Housing Market

Existing-home sales make a comeback in January: NAR

For-sale inventory shows improvement over the past year

Existing-home sales picked up in January as buyers took advantage of the lowest mortgage rates seen in several months.

Existing-home sales rose 3.1% from December to a seasonally adjusted annual rate of 4 million in January, according to a report from the National Association of Realtors (NAR). Year over year, sales dipped 1.7%, down from 4.07 million in January 2023.

Regionally, sales accelerated on a monthly basis in the Midwest, South and West, while they held steady in the Northeast. Year over year, sales increased in the West and decreased everywhere else.

“While home sales remain sizably lower than a couple of years ago, January’s monthly gain is the start of more supply and demand,” NAR chief economist Lawrence Yun said in a statement. “Listings were modestly higher, and home buyers are taking advantage of lower mortgage rates compared to late last year.”

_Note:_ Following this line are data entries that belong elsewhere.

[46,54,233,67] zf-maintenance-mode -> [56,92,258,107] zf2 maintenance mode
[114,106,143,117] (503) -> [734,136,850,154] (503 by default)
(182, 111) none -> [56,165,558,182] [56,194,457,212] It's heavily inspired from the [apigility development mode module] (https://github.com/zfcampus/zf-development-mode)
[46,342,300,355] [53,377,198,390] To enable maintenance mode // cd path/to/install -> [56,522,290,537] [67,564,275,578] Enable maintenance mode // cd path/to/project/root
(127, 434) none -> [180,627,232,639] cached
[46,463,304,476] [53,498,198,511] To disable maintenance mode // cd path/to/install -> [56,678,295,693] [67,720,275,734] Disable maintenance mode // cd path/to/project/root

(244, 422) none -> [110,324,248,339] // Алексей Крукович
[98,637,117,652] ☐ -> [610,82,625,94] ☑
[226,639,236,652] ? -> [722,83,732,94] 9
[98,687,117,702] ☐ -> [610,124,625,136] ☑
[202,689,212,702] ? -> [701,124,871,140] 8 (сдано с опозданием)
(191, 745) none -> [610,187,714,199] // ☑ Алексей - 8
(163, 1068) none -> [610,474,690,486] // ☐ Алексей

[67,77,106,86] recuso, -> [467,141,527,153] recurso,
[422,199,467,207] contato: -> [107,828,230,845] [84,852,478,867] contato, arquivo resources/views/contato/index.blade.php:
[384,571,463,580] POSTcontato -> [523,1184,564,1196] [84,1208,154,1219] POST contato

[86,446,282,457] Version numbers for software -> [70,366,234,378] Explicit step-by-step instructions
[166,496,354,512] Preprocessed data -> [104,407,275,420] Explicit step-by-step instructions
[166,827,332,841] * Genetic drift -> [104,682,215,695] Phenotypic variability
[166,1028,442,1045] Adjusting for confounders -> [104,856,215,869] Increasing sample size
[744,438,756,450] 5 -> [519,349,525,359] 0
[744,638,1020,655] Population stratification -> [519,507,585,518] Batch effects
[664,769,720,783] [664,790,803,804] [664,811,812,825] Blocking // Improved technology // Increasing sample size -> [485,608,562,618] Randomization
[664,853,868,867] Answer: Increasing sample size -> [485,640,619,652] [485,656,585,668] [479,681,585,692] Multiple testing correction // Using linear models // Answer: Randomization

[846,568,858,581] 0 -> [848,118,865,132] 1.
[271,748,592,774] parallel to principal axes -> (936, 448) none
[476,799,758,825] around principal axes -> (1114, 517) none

According to Altos Research, there were 497,389 single-family homes for sale as of Feb. 2, up from about 458,000 a year ago. Altos data shows that there were 208,940 new listings in the first five weeks of 2024, up from 193,098 during the same time period in 2023.

While inventory is less depleted, it remains well below the pre-pandemic level of January 2019. Per Altos, there were approximately 825,000 single-family homes for sale in January 2019.

“The housing shortage is acute compared to before the pandemic,” Holden Lewis, home and mortgage expert at NerdWallet, said in a statement. “There were 1 million existing homes on the market at the end of January, compared to an inventory of 1.59 million in January 2019.”  

This reading comes on the heels of the worst year for existing-home sales since 1995. 

“It is widely expected that overall market activity will increase in 2024,” Lisa Sturtevant, chief economist at Bright MLS, said in a statement. 

The median sales price kept rising as shelter inflation remained the main driver of core inflation in January. The median existing-home sales price increased by 5.1% year over year to $379,100. It was the seventh consecutive month of annualized price gains. 

All four U.S. regions posted price increases. But while sales prices rose, rent prices continued to soften in January. Despite the pullback, rents remain up 18.3% compared to the start of 2019, according to Realtor.com data. 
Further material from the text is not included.